Tuning with equivalent SQLs – a little challenge
I am fascinated by what I call “equal SQL”: statements that are equivalent, in that they deliver the same result but may have hugely different performance characteristics. Here’s a little case study.
Consider this example, working in the OE demonstration schema. There is a table of warehouses:
jw122pdb> select warehouse_id,warehouse_name from warehouses; WAREHOUSE_ID WAREHOUSE_NAME ------------ ----------------------------------- 1 Southlake, Texas 2 San Francisco 3 New Jersey 4 Seattle, Washington 5 Toronto 6 Sydney 7 Mexico City 8 Beijing 9 Bombay
and an inventory of products at each warehouse:
jw122pdb> desc inventories Name Null? Type ----------------------------------------------------------- -------- ---------------------------------------- PRODUCT_ID NOT NULL NUMBER(6) WAREHOUSE_ID NOT NULL NUMBER(3) QUANTITY_ON_HAND NOT NULL NUMBER(8)

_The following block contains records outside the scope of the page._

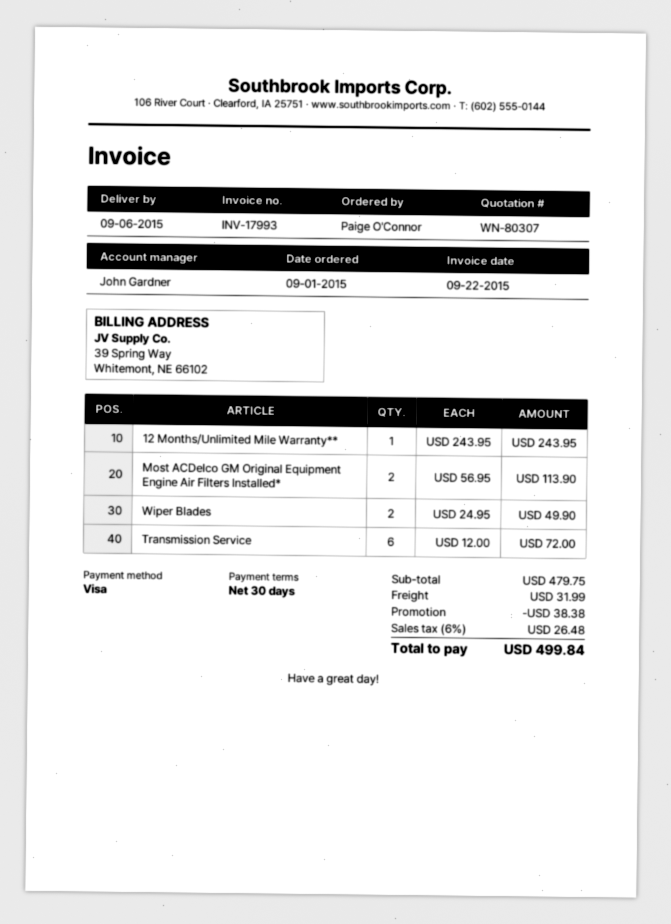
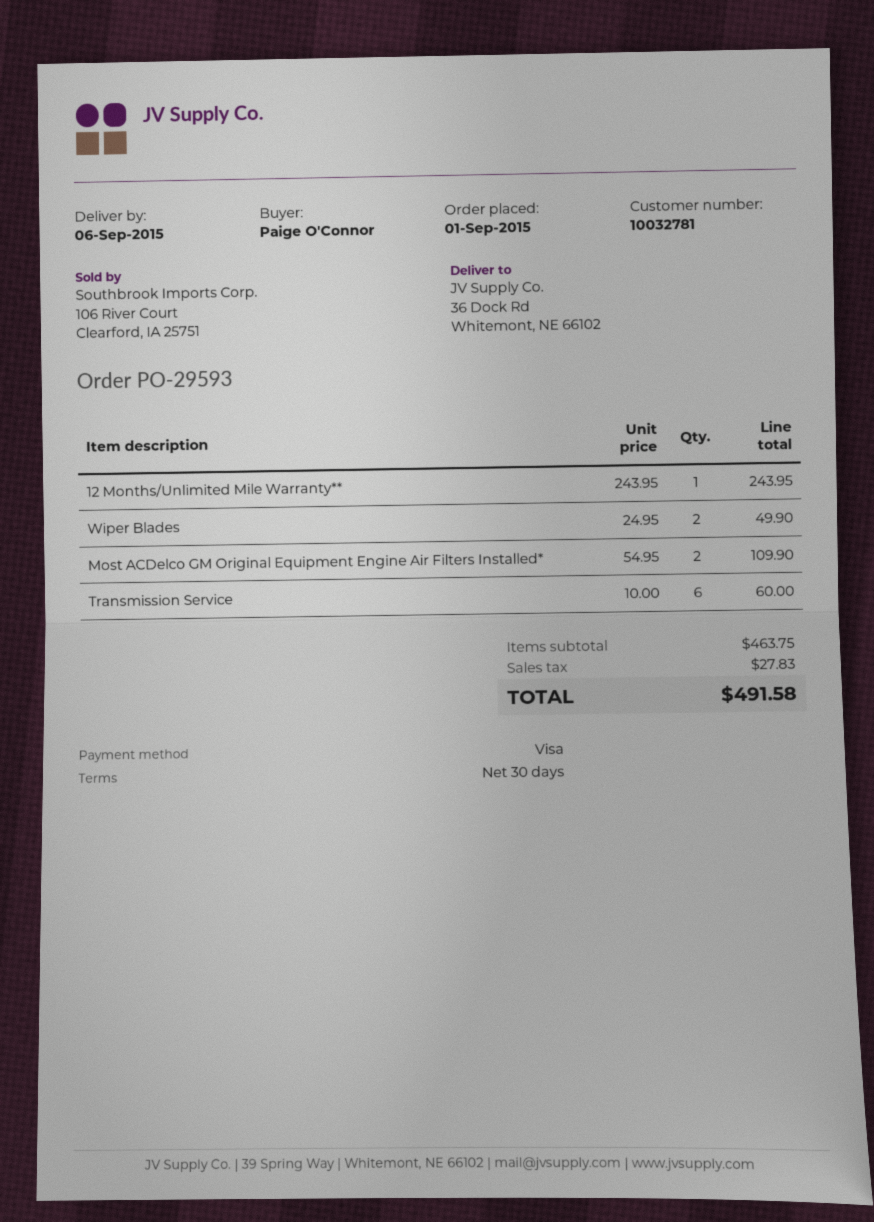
Most ACDelco GM Original Equipment Engine Air Filters Installed*: 2 x 56.95 = 113.90 -> 2 x 54.95 = 109.90
Transmission Service: 6 x 12.00 = 72.00 -> 6 x 10.00 = 60.00
subtotal: 479.75 -> 463.75
discount: 38.38 -> none
shipping: 31.99 -> none
tax: 26.48 -> 27.83
total: 499.84 -> 491.58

I want to find out which products are stocked in both Toronto and Bombay. These are five solutions:
select product_id from inventories where warehouse_id=5 intersect select product_id from inventories where warehouse_id=9; select product_id from inventories where warehouse_id=5 and product_id in (select product_id from inventories where warehouse_id=9); select product_id from inventories i where warehouse_id=5 and exists (select product_id from inventories j where j.warehouse_id=9 and j.product_id=i.product_id); select distinct product_id from ( (select product_id from inventories where warehouse_id=5) join (select product_id from inventories where warehouse_id=9) using (product_id)); select product_id from (select product_id from inventories where warehouse_id=5 union all select product_id from inventories where warehouse_id=9) group by product_id having count(*) > 1;
To me, the first is the most intuitive: find the products in Toronto and the products in Bombay, and the answer is the intersection. The fifth solution is in effect the same thing done manually: add the two queries together, and keep only those products that occur twice (though there could a bug in that solution – what is it, and how can you avoid it?) The second uses a subquery. The third uses a correlated subquery which is often an inefficient, iterative, structure. The fourth is perhaps the most convoluted.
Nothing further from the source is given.